Лама Юнгтун Шераб стоял на пороге, чуть наклонив крупную голову набок, и рассматривал женщину, будто видел впервые. И от этого взгляда, источавшего спокойствие и силу, у неё вдруг перехватило дыхание. Она попыталась придать лицу гордое, даже надменное выражение (чуть приподнять левую бровь, смотреть вскользь, без интереса; голову чуть откинуть назад…), но поняла по его насмешливым глазам, что получилось плохо. Эти глаза над высокими бронзовыми скулами сжигали её, точно щепку в пламени. Какой-то частью сознания она подозревала, что именно его равнодушие – с оттенком насмешки, и было то, что притягивало её сильнее всего. Запрет. Обладать им. – желание не только запретное, но и страшное. Сильное его тело, абсолютно лишенное растительности, гладкое, с прекрасными рельефными мышцами (она это знала!) – таким сохранил его не Бог (Богу такое, возможно, и под силу, но он любит равновесие в мире: молодость и красота должны уйти, на смену придут мудрость и опыт), но – мрачные демоны, слуги темных сил. Сколько ему лет, Фасинг не знала. Может, сорок. Или восемьдесят. Или двести. То, что подвластно Черному магу…

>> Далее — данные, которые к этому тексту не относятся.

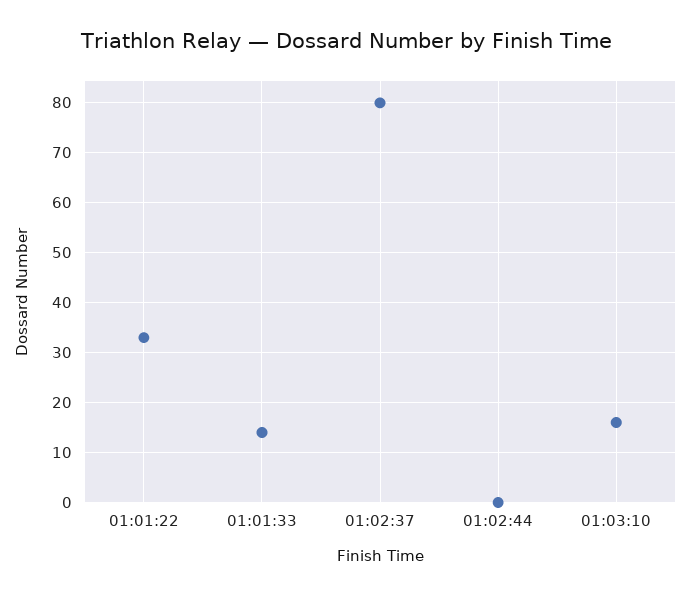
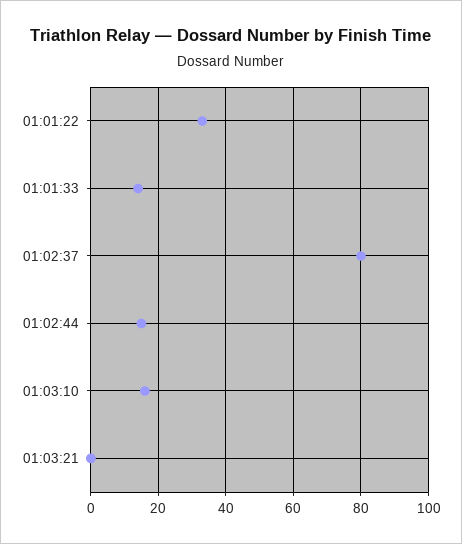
01:02:44: 0 -> 15
01:03:21: none -> 0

Он только что закончил свои упражнения. Деревянные фигурки людей, стоявшие полукругом вдоль стен комнаты, были в щепку иссечены страшным (страшнее меча в умелых руках) оружием – гибким тонким прутом из зеленоватого металла, который Юнгтун Шераб прятал в маленькой костяной рукоятке.
Фасинг тихонько подошла к манекену, который изображал воина в доспехах, с копьем и круглым щитом в руках. Сейчас копье вместе с правой рукой отсутствовали – лежали на полу. Щит был рассечен пополам страшным ударом. Лицо воина превратилось в сплошную труху. Фасинг осторожно, словно боясь причинить боль, дотронулась до фигуры и подумала: она хранит его тепло – тепло его оружия… Она чувствовала.
И робко спросила:
– Вы можете испепелить взглядом, мой господин. Зачем вы истязаете себя военными упражнениями?
Он хмыкнул в ответ:
– А зачем, по-твоему, король Лангдарма, имея целое войско, каждое утро на рассвете упражняется с мечом и алебардой?